The defendants argue that the fourth count of the amended complaint should be stricken because the underlying claim is based on a single alleged incident of negligence, and no ascertainable loss due to the alleged unfair or deceptive business practice has been alleged.

The plaintiffs argue that acts of negligence can be the basis of a legitimate CUTPA claim, if the negligent acts satisfy the criteria set forth in the "cigarette rule." The plaintiffs argue further that due to the dangerous nature of the defendants' business, the responsibility they owe to the public, and the alleged violations of related state regulations, the allegations are sufficient to support the requirement that some public policy be violated, and that immoral, unethical, oppressive, or unscrupulous conduct be alleged. The plaintiffs argue also that more than one act of negligence has been alleged.
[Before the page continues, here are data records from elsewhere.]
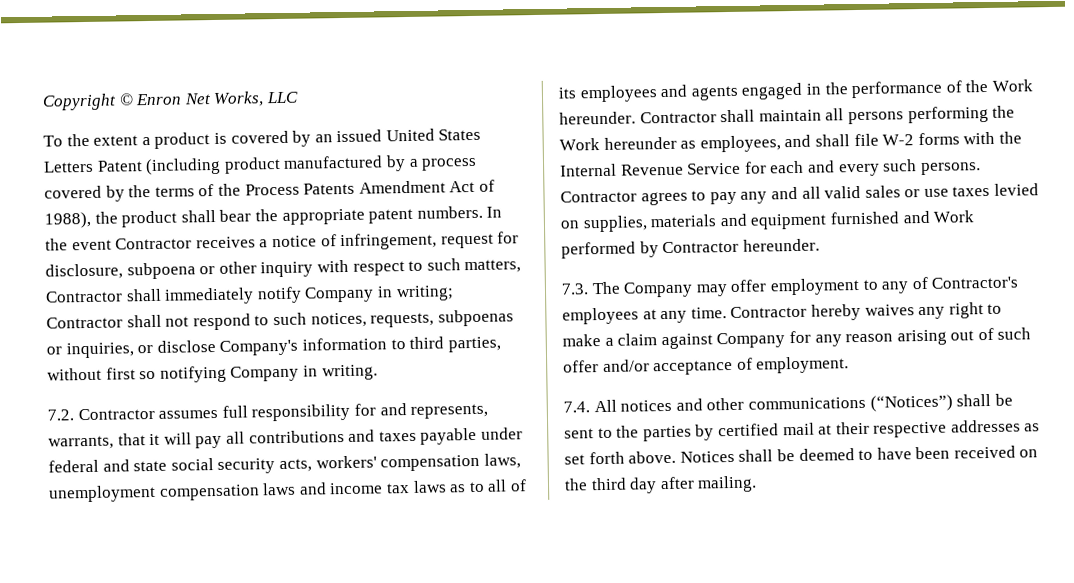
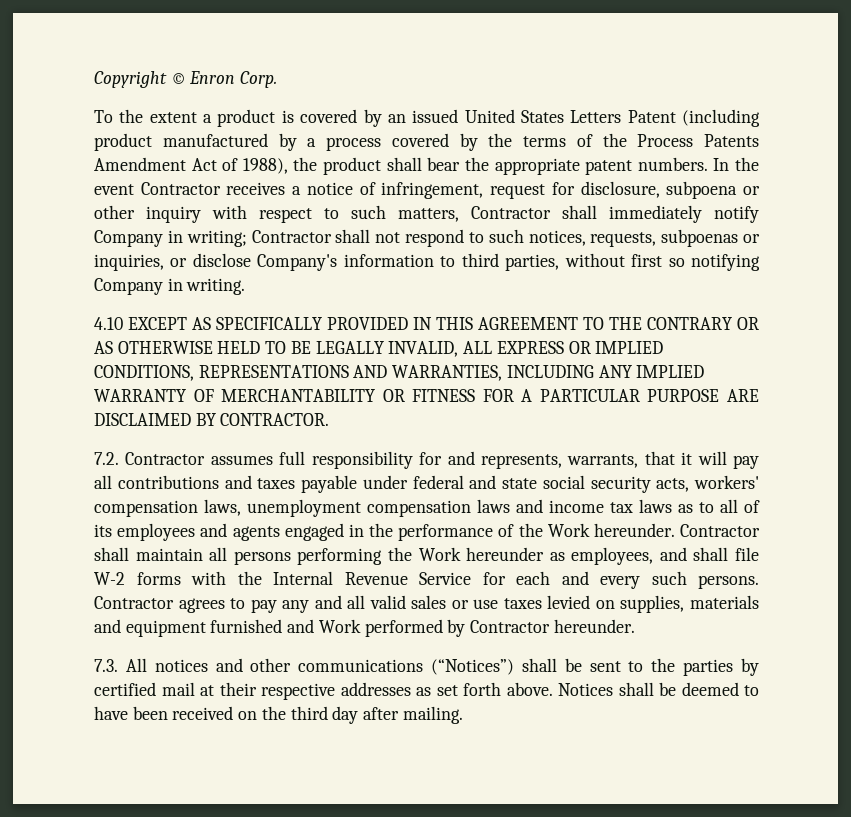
- Copyright © Enron Net Works, LLC
+ Copyright © Enron Corp.
+ 4.10 EXCEPT AS SPECIFICALLY PROVIDED IN THIS AGREEMENT TO THE CONTRARY OR AS OTHERWISE HELD TO BE LEGALLY INVALID, ALL EXPRESS OR IMPLIED CONDITIONS, REPRESENTATIONS AND WARRANTIES, INCLUDING ANY IMPLIED WARRANTY OF MERCHANTABILITY OR FITNESS FOR A PARTICULAR PURPOSE ARE DISCLAIMED BY CONTRACTOR.
- 7.3. The Company may offer employment to any of Contractor's employees at any time. Contractor hereby waives any right to make a claim against Company for any reason arising out of such offer and/or acceptance of employment.
- 7.4. All notices and other communications (“Notices”) shall be sent to the parties by certified mail at their respective addresses as set forth above.
+ 7.3. All notices and other communications (“Notices”) shall be sent to the parties by certified mail at their respective addresses as set forth above.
General Statutes § 42-110b(a) states: "No person shall engage in unfair methods of competition and unfair or deceptive acts or practices in the conduct of any trade or commerce." General Statutes § 42-110a(4) defines trade or commerce as "the advertising, the sale or rent or lease, the offering for sale or rent or lease, or the distribution of any services and any property, tangible or intangible, real, personal or mixed, and any other article, commodity, or thing of value in this state."

The plaintiffs allege in count one of the amended complaint that "DeFlorio, acting within the scope of his employment with Hocon, stopped at the Premises to make a delivery of propane to a tank connected to the Second Residence." Read in the light most favorable to the plaintiff, this allegation amounts to "trade or commerce" as defined under CUTPA.

Another necessary element of a CUTPA claim is evidence of unfair or deceptive acts or practices under General Statutes § 42-110b(a) "[I]n determining whether an act or practice violates CUTPA [the Supreme Court has] adopted the criteria set out in the cigarette rule by the federal trade commission for determining when an act or practice is unfair: (1) whether the practice, without necessarily having been previously considered unlawful, offends public policy as it has been established by the statutes, the common law, or otherwise — whether, in other words, it is within at least the penumbra of some common law, statutory, or other established concept of unfairness; (2) whether it is immoral, unethical, oppressive, or unscrupulous; (3) whether it causes substantial injury to consumers, competitors or other businessmen." (Brackets omitted.) Fink v. Golenbock, 238 Conn. 183, 215, 680 A.2d 1243 (1996). "All three criteria do not need to be satisfied to support a finding of unfairness. A practice may be unfair because of the degree to which it meets one of the criteria or because to a lesser extent it meets all three." Id. "Thus a violation of CUTPA may be established by showing either an actual deceptive practice or a practice amounting to a violation of public policy." Jacobs v. Healy Ford-Subaru, Inc., 231 Conn. 707, 725, 652, A.2d 496 (1995).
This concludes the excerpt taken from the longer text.